Unless you’re a fan of sitting in traffic or colliding with other vehicles, then the city streets of the future will be a breath of fresh air. With computers guiding self-driving vehicles, congestion, fender benders, and even the threatening risk of high-speed collisions could be a foggy memory of the past.

Now, two more companies have thrown their hats in the autonomous vehicle ring. Nokia, the Finnish communications and information technology company, has partnered with the German automobile giant, Mercedes-Benz, to help kickstart the future of driving. Meanwhile, other companies, such as Google, are chugging along to advance their existing efforts. Nonetheless, Nokia and Mercedes hope to make formidable competitors. 

This past Monday, Nokia revealed that the team behind its Here Auto suite, an Internet-linked entertainment and navigation system, is working in collaboration with Mercedes on “smart maps,” a 3D digital mapping solution that will be used for connected cars for the time being, but will eventually help to plan courses for self-driving vehicles.

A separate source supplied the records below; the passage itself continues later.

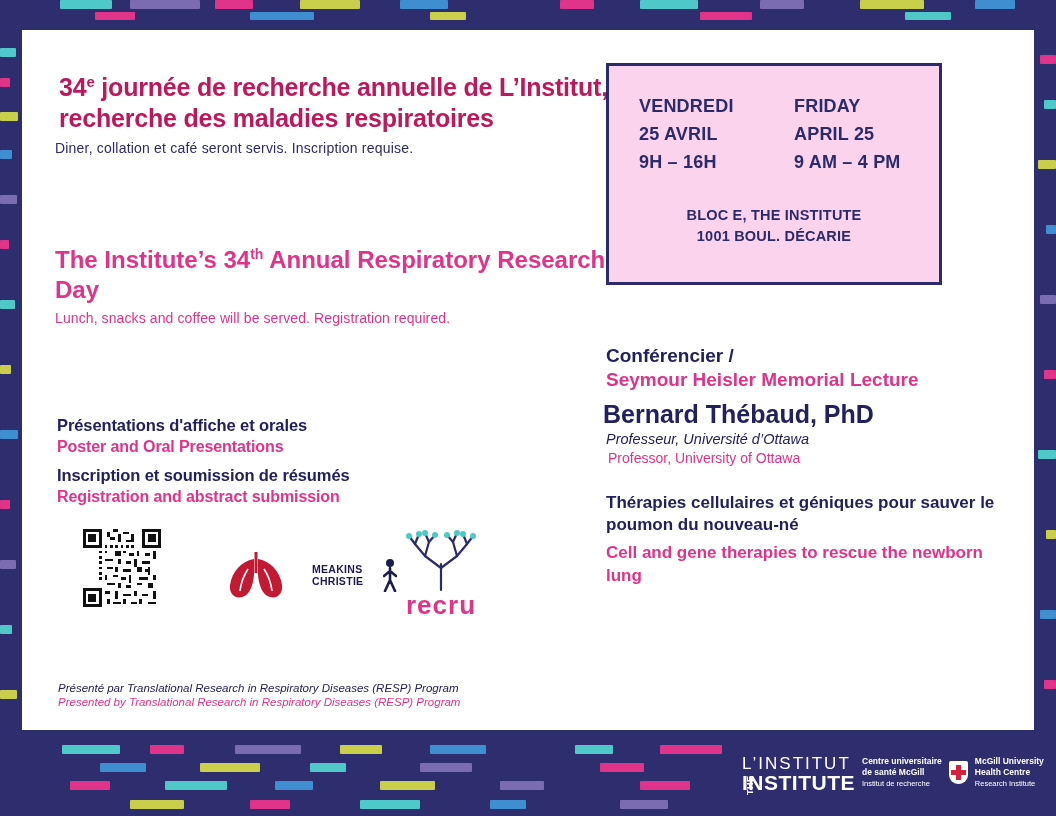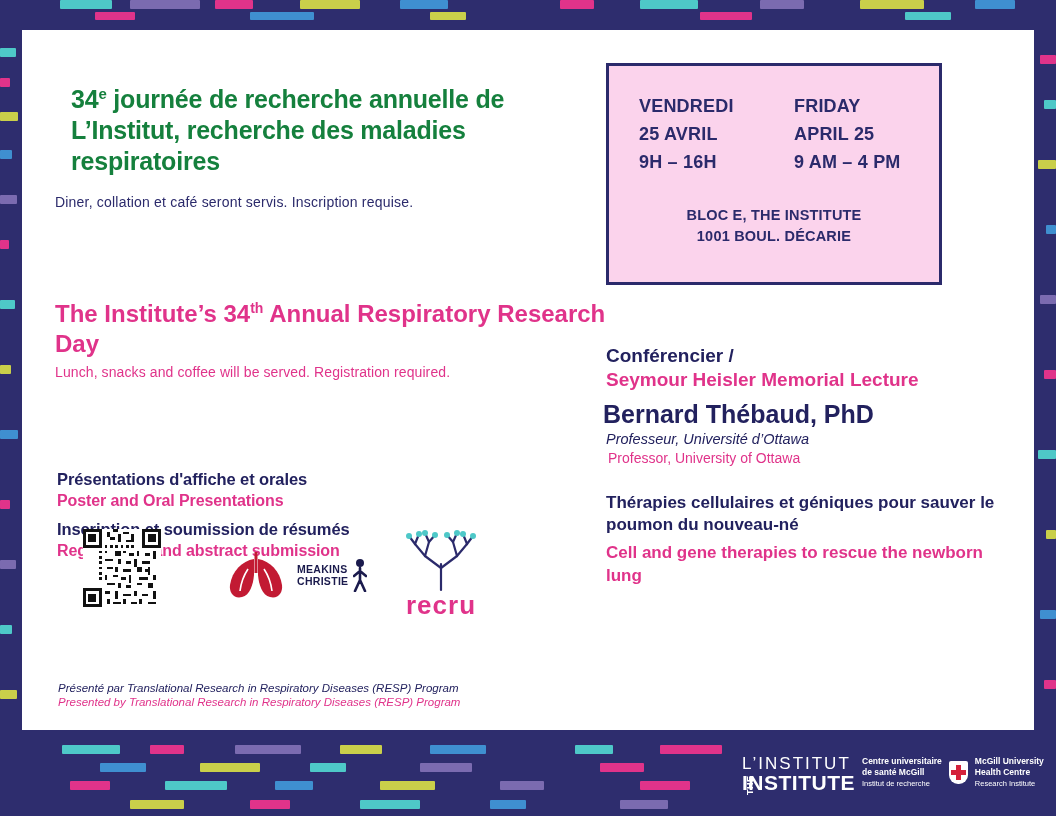--- a/index.html
+++ b/index.html
@@ -47,11 +47,11 @@
     width: 560px;
   }
   .title-fr {
-    color: #15803d;
+    color: #be185d;
     font-size: 25px;
     font-weight: bold;
     line-height: 1.24;
-    margin: 16px;
+    margin: 4px;
     letter-spacing: -0.2px;
   }
   .title-fr sup { font-size: 15px; }

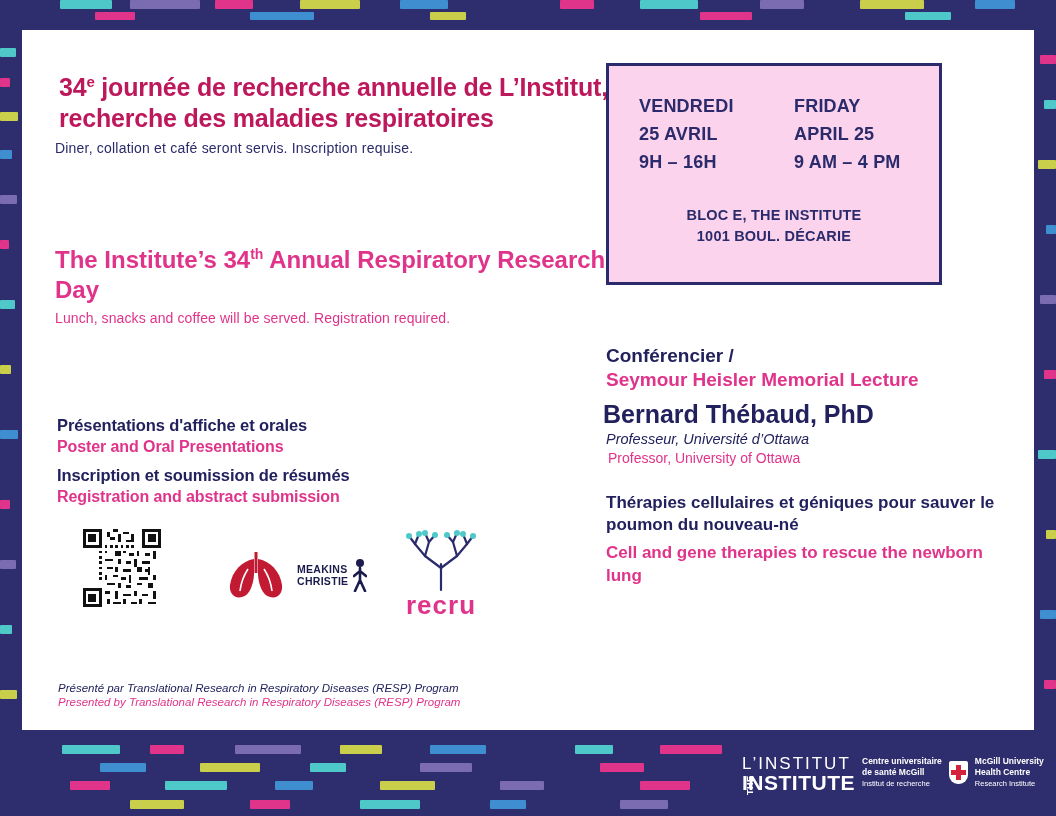--- a/index.html
+++ b/index.html
@@ -117,7 +117,7 @@
     top: 22px;
     display: flex;
     align-items: center;
-    gap: 5px;
+    gap: 20px;
   }
   .meakins-text {
     font-size: 10.5px;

While Google puts its vehicles through the ringer in California, Nokia and Mercedes have taken a unique approach to their testing. They have built a 3D map of the route taken by the Benz Patent-Motorwagen, the first ever automobile. This route will cover the distance from Mannheim to Pforzheim in southern Germany.

At the Frankfurt Motor Show last Monday, Nokia said, “Based on the particular requirements of autonomous vehicles, this map includes precise road data that go beyond traditional maps, including the number and direction of lanes, traffic signs along the route and even exact coordinates of traffic lights.”

Last Sunday, Mercedes’ parent company, Daimler, said that it planned on having its self-driving vehicles roll onto streets by 2020, which is in line with when Nissan stated that it would release its autonomous vehicles.

It appears as if now is the time for car manufacturers to put the pedal to the metal in their efforts to build self-driving vehicles. In only six short years we should be seeing these once farfetched ideas become a reality on our streets. Sit back, buckle up, and get ready for the ride.